In April 1901 Cummings joined David Belasco's stock theatre troupe which was then in residence at the Central Theatre in San Francisco. He made his debut with this group as Flavian in Alexandre Soumet's The Gladiator. Other roles with this group included Alastor in Ingomar the Barbarian, Brutus in Shakespeare's Julius Caesar, Col. Ezra Mason in Harry P. Mawson's A Fair Rebel, Joe Morgan in William W. Pratt's Ten Nights in a Barroom, John Warfield in Charles Dazey's The War of Wealth, Detective Dick Brummage in Edward M. Alfriend's The Great Diamond Robbery, Chevalier de Vaudry in Adolphe d'Ennery's The Two Orphans, Herod in Edward Elsner's A Voice From the Wilderness, and Jacob McClosky in Dion Boucicault's The Octoroon. By November 1901 he had left San Francisco and was in Brooklyn, New York performing as a member of the stock company at the Columbia Theatre as Paul de Silveria in The White Squadron.
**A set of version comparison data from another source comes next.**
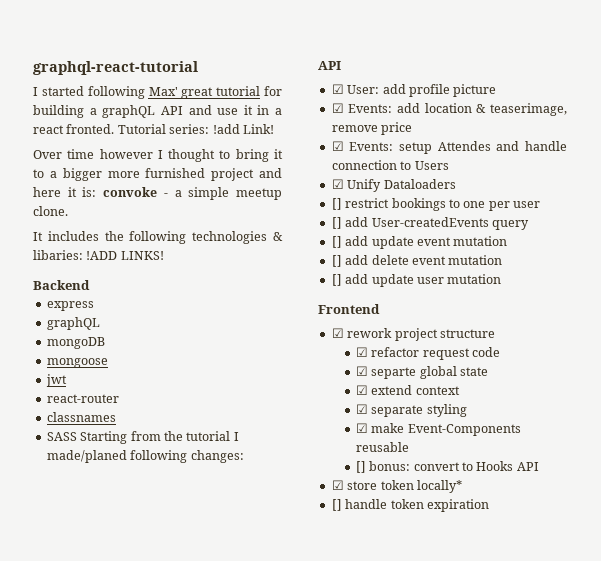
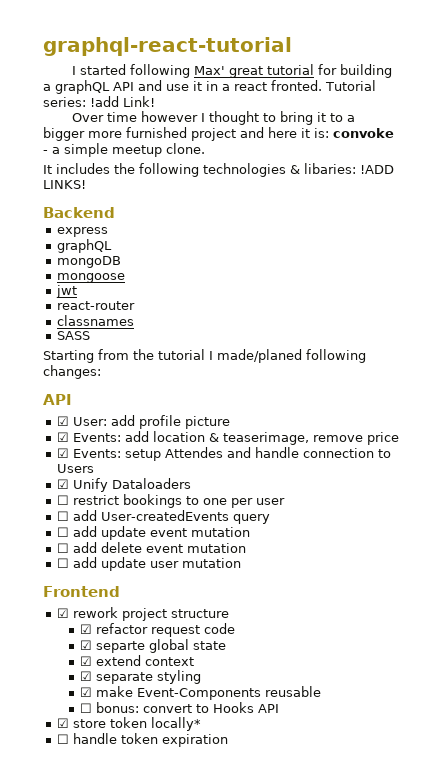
(77, 436) none -> (90, 335) //
[331,198,342,210] [] -> [56,495,69,505] ☐
[331,217,342,229] [] -> [56,511,69,521] ☐
[331,236,342,248] [] -> [56,527,69,537] ☐
[331,255,342,267] [] -> [56,543,69,553] ☐
[331,274,342,286] [] -> [56,558,69,568] ☐
[355,461,366,473] [] -> [80,703,93,713] ☐
[331,499,342,511] [] -> [56,734,69,744] ☐

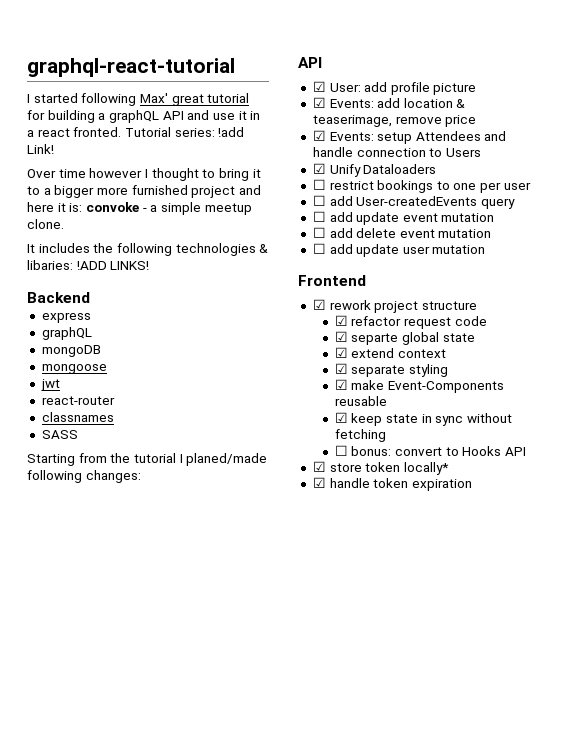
[217,349,302,363] made/planed -> [186,453,268,466] planed/made
[164,447,223,458] Attendes -> [415,131,481,141] Attendees
(322, 691) none -> [334,412,512,426] [334,429,386,442] // ☑ keep state in sync without fetching
[56,734,69,744] ☐ -> [312,477,326,488] ☑

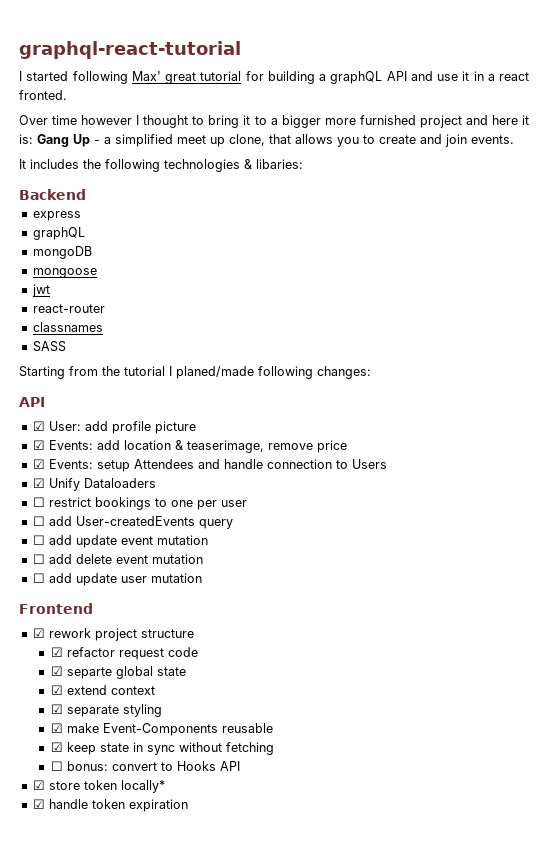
[124,127,245,137] [27,144,54,154] Tutorial series: !add Link! -> (67, 95) none
[85,202,252,215] [27,219,64,229] convoke - a simple meetup clone. -> [37,134,514,147] Gang Up - a simplified meet up clone, that allows you to create and join events.
[76,261,150,270] !ADD LINKS! -> (303, 164) none

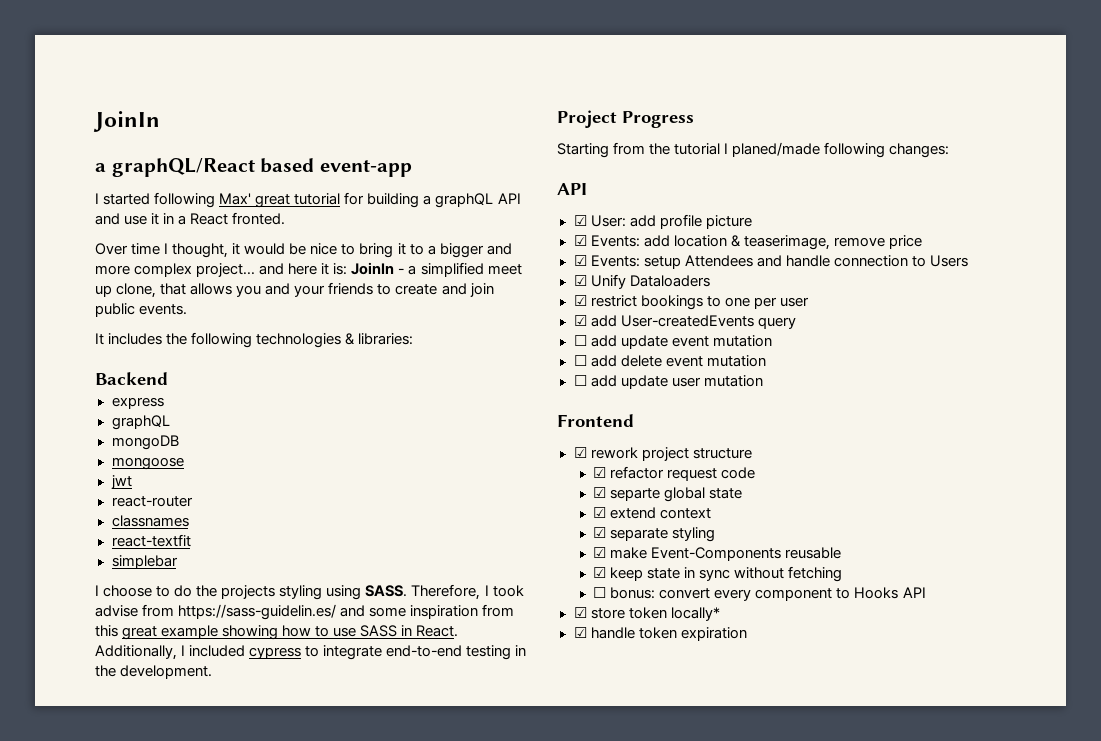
[19,41,241,59] graphql-react-tutorial -> [93,111,160,132] [95,158,412,177] JoinIn // a graphQL/React based event-app
[499,72,529,81] react -> [190,213,229,225] React
[81,115,189,128] however I thought -> [164,243,338,258] I thought, it would be nice
[324,115,462,128] more furnished project -> [486,243,512,255] [95,263,256,277] and more complex project...
[37,134,90,147] Gang Up -> [351,262,395,275] JoinIn
(359, 142) none -> [265,282,374,297] and your friends
(467, 140) none -> [95,303,135,317] public
[256,159,303,169] libaries: -> [358,333,414,345] libraries:
[32,341,66,352] SASS -> [111,534,191,547] [111,555,178,569] [95,584,524,600] [95,604,515,620] [95,625,459,640] [95,645,527,660] [95,665,213,679] [557,110,694,128] react-textfit // simplebar // I choose to do the projects styling using SASS. Therefore, I took advise from https://sass-guidelin.es/ and some inspiration from this great example showing how to use SASS in React. Additionally, I included cypress to integrate end-to-end testing in the development. // Project Progress
[32,497,45,507] ☐ -> [573,295,587,306] ☑
[32,516,45,526] ☐ -> [573,315,587,326] ☑
(157, 766) none -> [714,588,833,601] every component

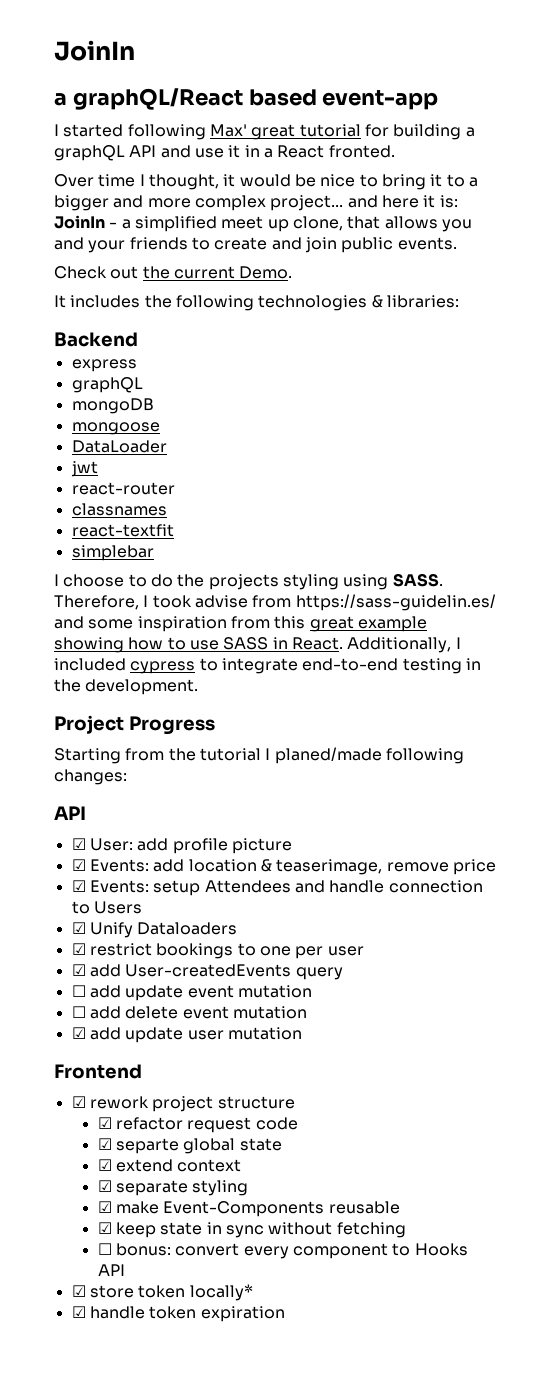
(188, 309) none -> [54,266,293,279] // Check out the current Demo.
(184, 463) none -> [71,440,167,453] // DataLoader
[573,375,587,386] ☐ -> [71,1027,86,1039] ☑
In January 1902 Cummings was engaged at Blaney's Theater in Brooklyn as Marquis de St. Evremonde in Freeman Wills's The Only Way (based on A Tale of Two Cities). In June 1902 he appeared on Broadway at the American Theatre (AT) as Marshal Richelieu in Lorraine Hollis's Jeanne du Barri. He returned to the AT as Lord Robert Ure in Hall Caine's The Christian (1902), Blanchard in David Belasco's The Stranglers of Paris (1902), Faust in Lawrence Marsden's Faust (1902), Hugh Ritson in Lawrence Marston's The Penitent (1903), Bill Sikes in Charles E. Callahan's stage adaptation of Oliver Twist (1903), Captain Brigaud in Charles H. Longdon's The Dangers of Paris (1903), Lucine Bonaparte in Émile Bergerat's More Than Queen (1903), James Haycraft in Hal Reid's A Working Girl's Wrong (1903), and Staunton Mordaunt in Charlotte Blair Parker's For Home and Honor (1903). In the summer of 1903 he was engaged at Proctor's 58th Street Theatre, and later that year he appeared at the Fifth Avenue Theatre in B. B. Valentine's A Southern Romance.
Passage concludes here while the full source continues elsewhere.